ABOUT THIS EXERCISE ::
Look through the data below and return each line where "absolute" appears.
::::::::
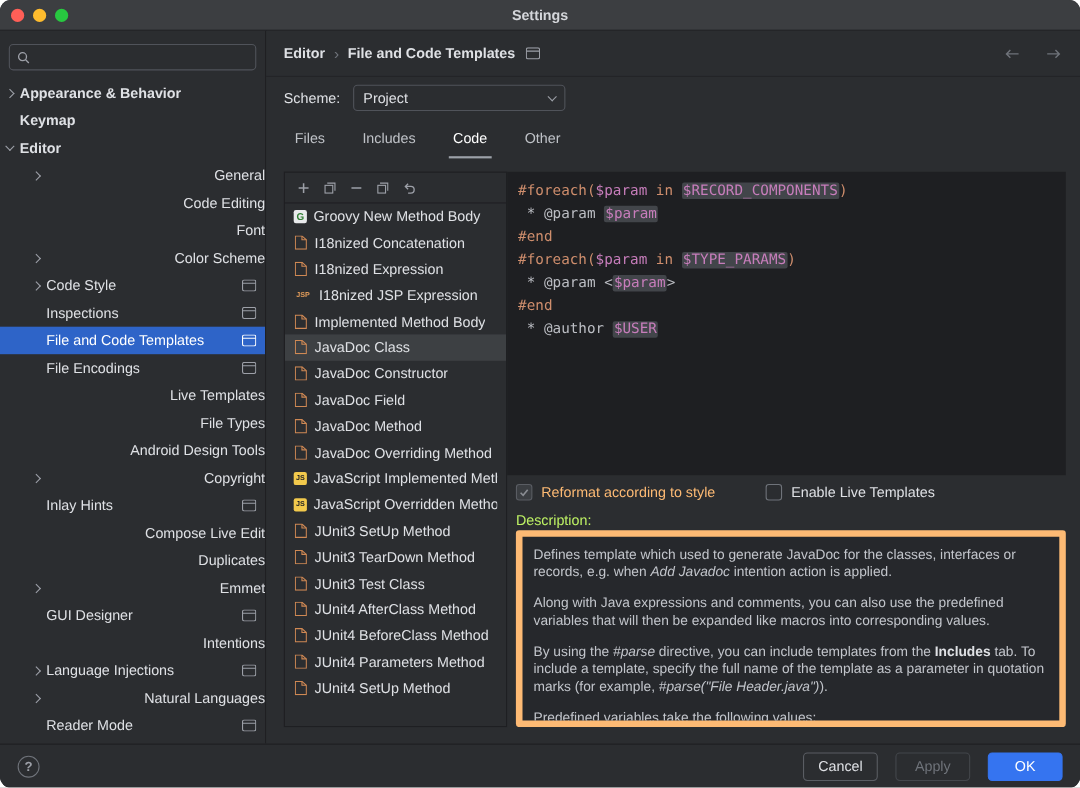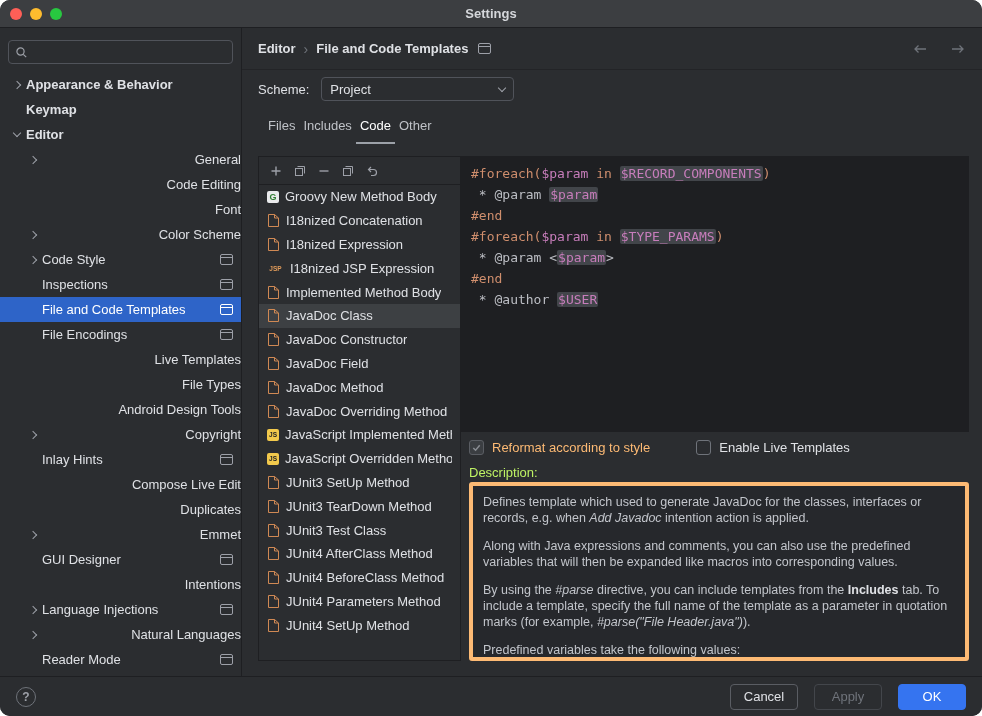--- a/index.html
+++ b/index.html
@@ -19,7 +19,7 @@
   .search input { flex:1; background:transparent; border:none; outline:none; color:#dfe1e5; font-size:13px; font-family:"Liberation Sans",sans-serif; min-width:0; }
   .tree { margin-top:8px; }
   .tree-row { height:25px; display:flex; align-items:center; font-size:13px; color:#dfe1e5; cursor:default; }
-  .tree-row.lvl0 { padding-left:8px; }
+  .tree-row.lvl0 { }
   .tree-row.lvl1 { padding-left:24px;justify-content:space-between; }
   .tree-row.bold .tree-label { font-weight:bold; }
   .tree-row.selected { background:#2e64c8; color:#ffffff; }

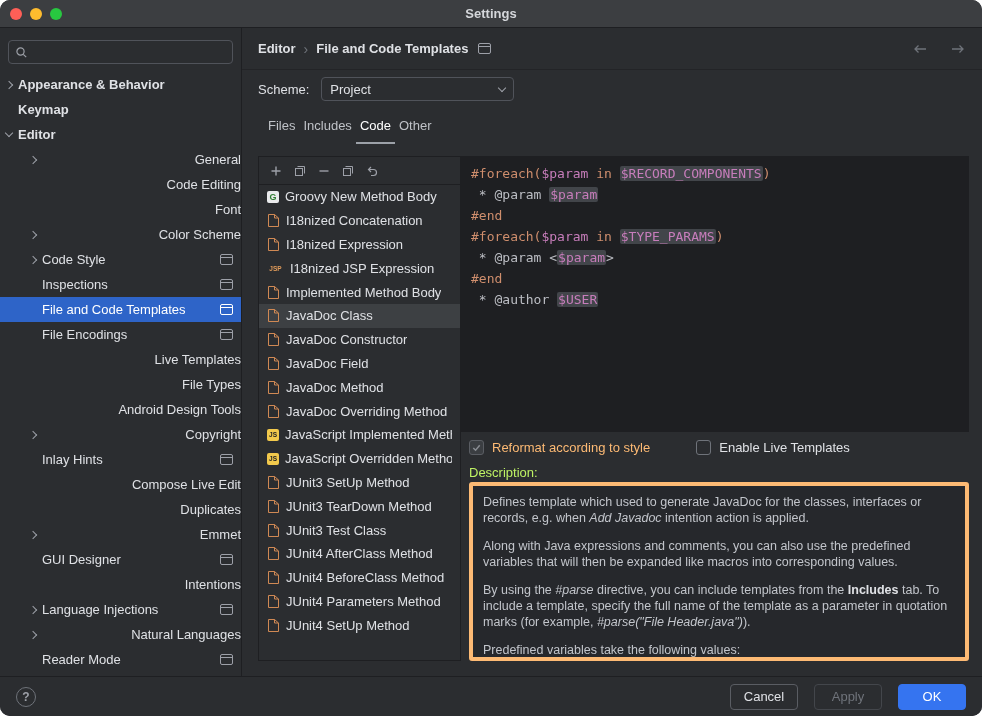--- a/index.html
+++ b/index.html
@@ -44,7 +44,7 @@
   .scheme-label { font-size:13px; color:#dfe1e5; }
   .select { margin-left:12px; width:193px; height:24px; border:1px solid #50535a; border-radius:4px; background:#2b2d30; display:flex; align-items:center; justify-content:space-between; padding:0 8px; font-size:13px; color:#dfe1e5; cursor:pointer; }
 
-  .tabs-row { position:absolute; top:80px; left:0; right:0; height:36px; display:flex; align-items:stretch; padding:0 22px; }
+  .tabs-row { position:absolute; top:80px; left:0; right:0; height:36px; display:flex; align-items:stretch; padding:0 22px; gap:26px; }
   .tab { display:flex; align-items:center; padding:0 4px; font-size:13px; color:#bfc2c7; cursor:pointer; border-bottom:2px solid transparent; }
   .tab.active { color:#ffffff; border-bottom-color:#9ca1a8; }
 

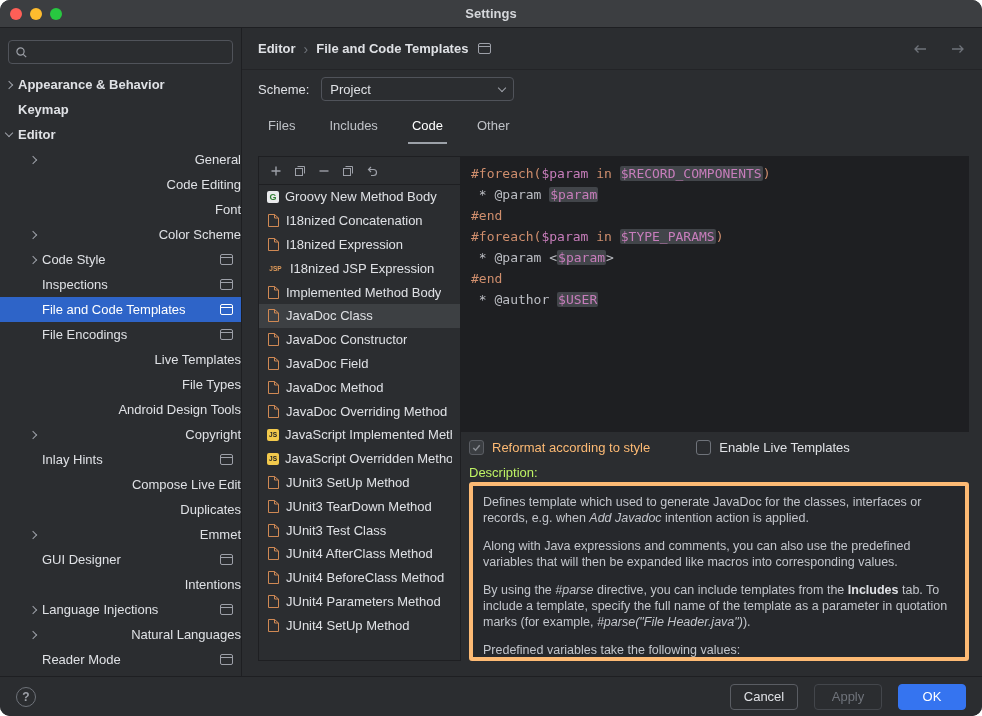--- a/index.html
+++ b/index.html
@@ -78,7 +78,7 @@
   .cb.disabled .cb-label { color:#fdba74; }
 
   .desc-label-row { height:20px; min-height:20px; display:flex; align-items:center; padding-left:8px; font-size:13px; color:#bef264; }
-  .desc-box { flex:1; margin-left:8px; background:#26282c; border:4px solid #fdba74; border-radius:3px; padding:8px 10px; font-size:12.5px; line-height:16px; color:#c2c5cb; overflow:hidden; }
+  .desc-box { flex:1; margin-left:8px; background:#26282c; border:6px solid #fdba74; border-radius:3px; padding:8px 10px; font-size:12.5px; line-height:16px; color:#c2c5cb; overflow:hidden; }
   .desc-p { margin-bottom:12px; }
   .desc-p:last-child { margin-bottom:0; }
   .desc-p b { color:#dfe1e5; }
::::::::
EXERCISE RESPONSE ::
-  .tabs-row { position:absolute; top:80px; left:0; right:0; height:36px; display:flex; align-items:stretch; padding:0 22px; }
+  .tabs-row { position:absolute; top:80px; left:0; right:0; height:36px; display:flex; align-items:stretch; padding:0 22px; gap:26px; }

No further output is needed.